Suicide is a leading cause of death in the United States, but the models that have been used to predict suicide rates weight risk factors equally and rely on data for large geographic areas, limiting the precision of the predictions, according to Penn State researchers. Now, the researchers have developed a machine learning-based model that uses their newly developed suicide-vulnerability index, which weights risk factors, to identify at-risk communities at the U.S. county level.
The approach recently was published in npj Mental Health Research.
“Our goal was to develop a novel suicide-vulnerability index for U.S. counties with the help of a machine leaning-based suicide prediction model,” said paper co-author Soundar Kumara, Allen E. Pearce and Allen M. Pearce Professor of Industrial Engineering at Penn State, who is also affiliated with the College of Information Sciences and Technology. “By identifying the counties at higher risk for increased suicide rates, the model could help prompt targeted intervention programs.”

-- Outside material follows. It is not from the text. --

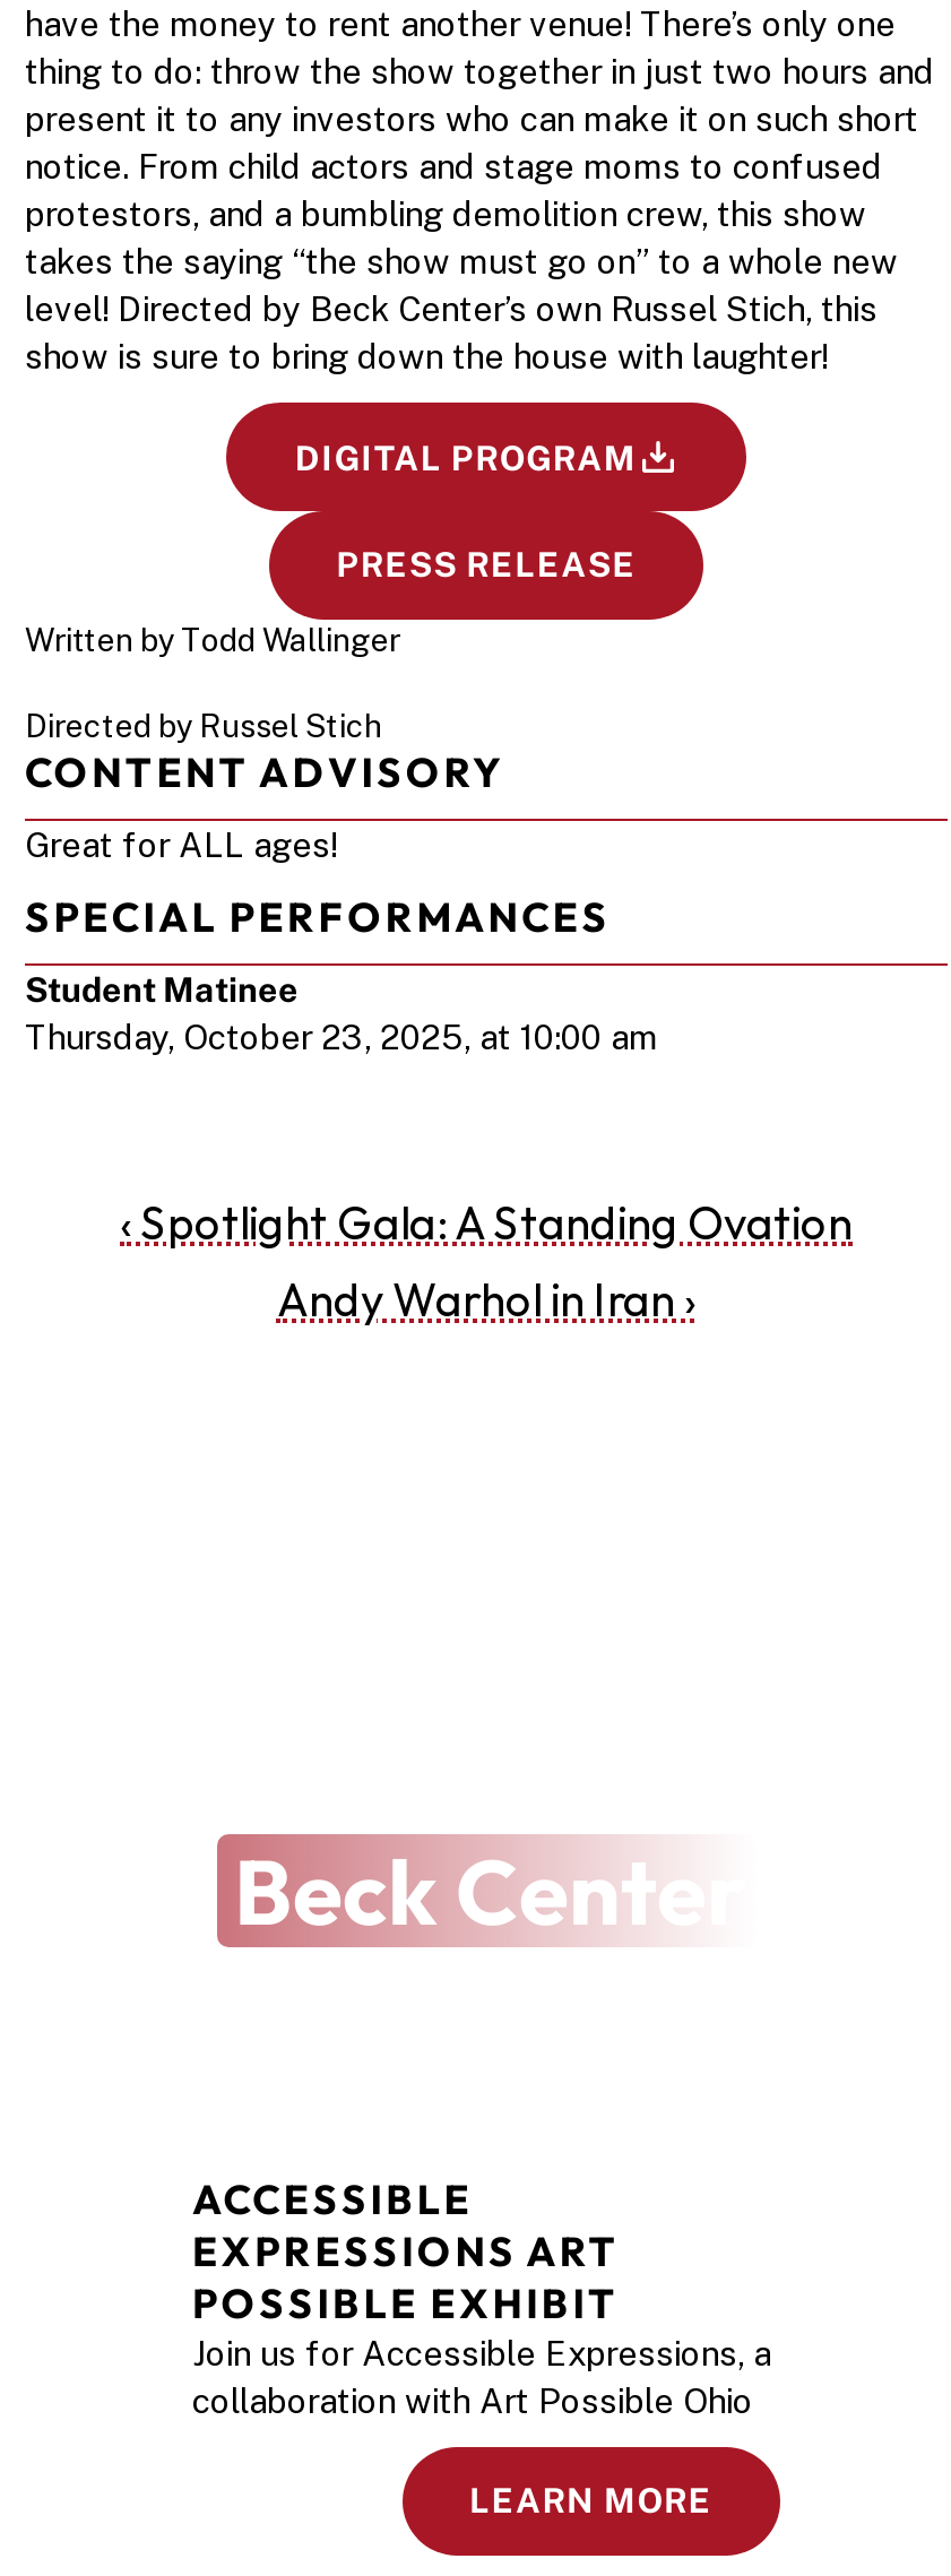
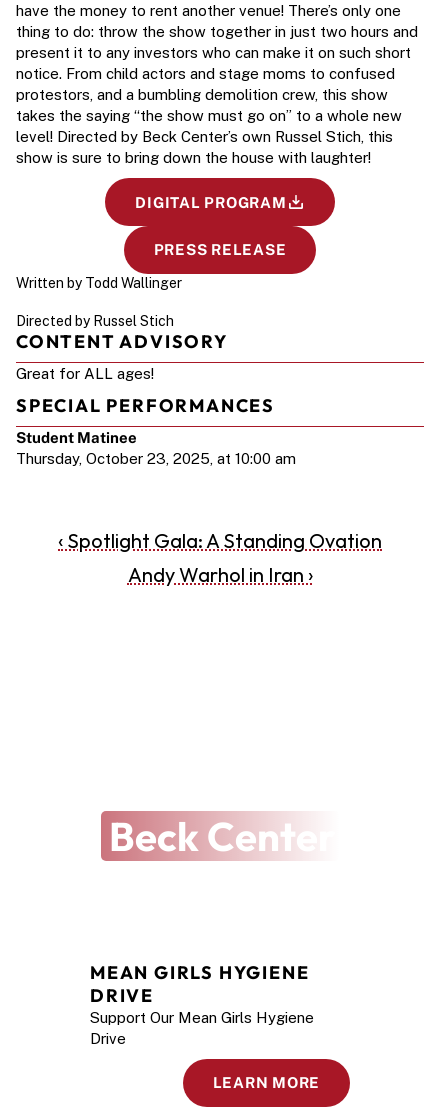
[192,2173,771,2420] ACCESSIBLE | EXPRESSIONS ART | POSSIBLE EXHIBIT | Join us for Accessible Expressions, a | collaboration with Art Possible Ohio -> [90,961,314,1047] MEAN GIRLS HYGIENE | DRIVE | Support Our Mean Girls Hygiene | Drive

The researchers analyzed data from 2010–19 at the county level in the 3,140 U.S. counties, the smallest possible geographic classification available in the Centers for Disease Control and Prevention’s database. They identified 17 characteristics used to predict suicide rates and that could be categorized under demographics, socio-economic factors and health. The researchers suspected that some of these 17 characteristics would impact suicide rates more than others, and they set out to determine which factors affected suicide rates and by how much.
To identify the impact of each factor, the researchers used SHapley Additive exPlanations (SHAP), a game theory-based approach that explains how each variable contributes to the model’s prediction.
“SHAP values explore the impact of each feature by comparing the prediction results with and without that feature,” said co-author of the paper Kristin Sznajder, assistant professor of public health sciences at Penn State College of Medicine, who is also affiliated with the Huck Institutes of the Life Sciences and the Population Research Institute. “Using the SHAP values, the importance of all 17 features used in the prediction model training set were identified. By identifying and isolating the top five important features from our analysis, we developed the suicide vulnerability index. In earlier work, such indexes were created by including all the variables without considering their effects on the output.”
The top five county level features driving suicide-prediction results were population, percent African American population, percent white population, median age, and percent female population, where higher population, percent white population and median age correlated with an increase in suicide rates while higher percent African American population and percent female population saw a decrease in suicide rates.
Vishnu Kumar, Penn State industrial and manufacturing engineering graduate student and first author on the paper, emphasized that the SHAP values differentiated this machine learning prediction model from previous models.
“Several disciplines are using machine learning extensively to address data intensive problems,” he said. “Machine leaning models are often referred to as ‘black boxes’ because we don’t know what is happening inside the models or the logic behind how the model compute results, even though their results are highly accurate. In this context, SHAP values provide a very convenient way to explain machine learning models and help us make powerful, fair and accurate interpretations and decisions.”
The researchers said they hope that their work will lay the foundation for targeting and implementing suicide-intervention programs.
“An exciting opportunity for future work is to investigate the possibility of using machine learning techniques to gain insights to how variations in public health policies may affect rates of suicide,” Sznajder said. “Perhaps our model could be implemented at local and state levels to create early warning systems that can impact policy and resource allocation.”